Artist Statement
During a visit to the Tate gallery in London a few years ago, I stumbled across a room of William Turner’s paintings unlike any I’d seen before. Thin, mostly translucent, washes of yellows, pinks, blues and browns formed landscapes the painter was famous for. Only these works were different. They looked like under-paintings. There was hardly a wisp of detail; instead, the luminous washes of colour bordered on abstraction, precursors to Rothko. I was transfixed for the short moments we had to spend in the gallery, yet those paintings have lingered, forming a kind of revered, hazy, memory of an uplifting and inspiring art experience.

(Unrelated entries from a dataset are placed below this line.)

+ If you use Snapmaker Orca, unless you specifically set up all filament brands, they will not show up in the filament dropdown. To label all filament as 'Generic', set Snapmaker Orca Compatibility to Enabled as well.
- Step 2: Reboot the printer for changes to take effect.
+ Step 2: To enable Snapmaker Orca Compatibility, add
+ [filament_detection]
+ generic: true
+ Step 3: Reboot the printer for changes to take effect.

That room of paintings have percolated in my visual memory since. There’s something to be said about ‘less is more’. In my case, I actually was doing an underpainting (the first layer of paint) when the resulting canvas, hanging on my studio wall, begged to be left alone. The limited colour, lack of detail and streaky brush-marks produced a mystery. I didn’t know what I was looking at… but I liked it!

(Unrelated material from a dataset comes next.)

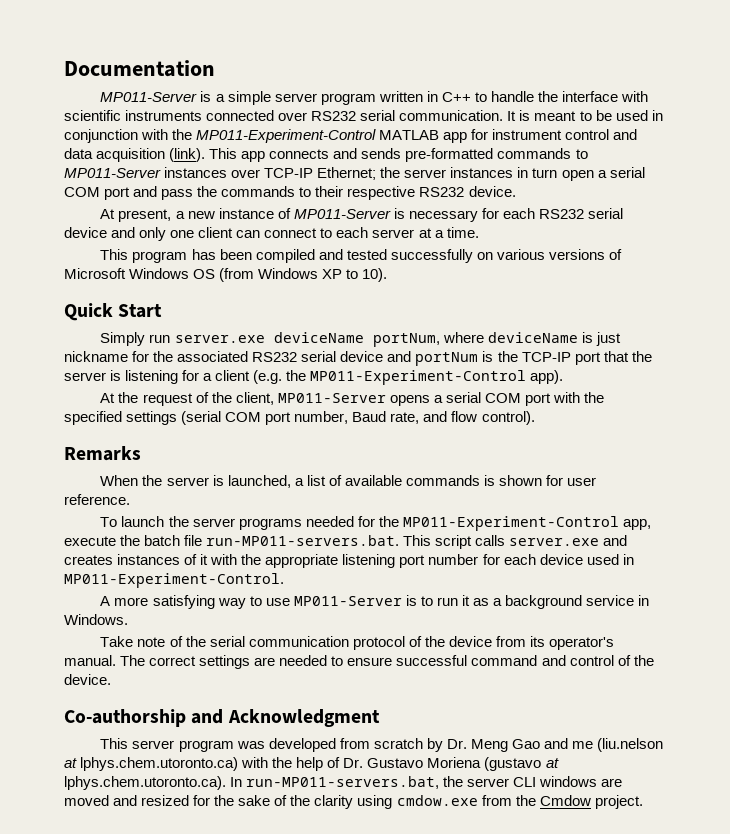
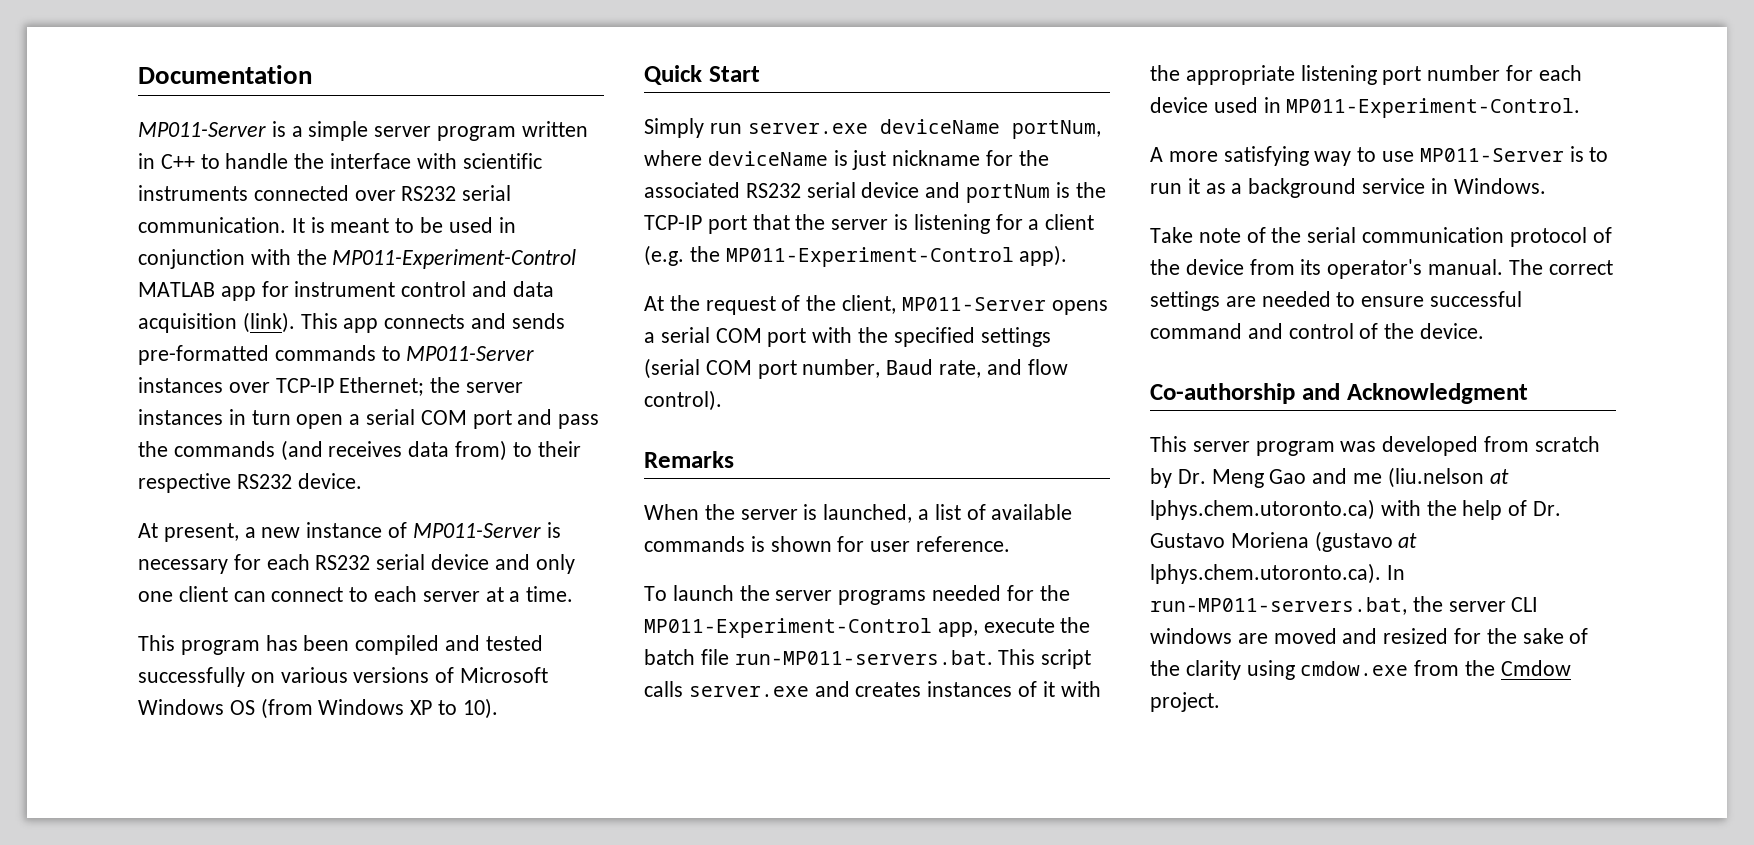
- This app connects and sends pre-formatted commands to MP011-Server instances over TCP-IP Ethernet; the server instances in turn open a serial COM port and pass the commands to their respective RS232 device.
+ This app connects and sends pre-formatted commands to MP011-Server instances over TCP-IP Ethernet; the server instances in turn open a serial COM port and pass the commands (and receives data from) to their respective RS232 device.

The painting’s titles once again come from my diary. These past months have seen many changes in my and Chris’ lives. The most significant being we’ve bought one and a half acres in the Sunshine Coast hinterland, where we have begun planting fruit trees, herbs, veggies, and natives. The titles reflect our learning experiences as the garden develops, inspires, teaches and grows. Juxtaposed with the soft, abstract, landscape-based imagery, I like the way these diary excerpts create more mystery, as they allude to snippets of my day-to-day life with the backdrop of garden-like dreamscapes.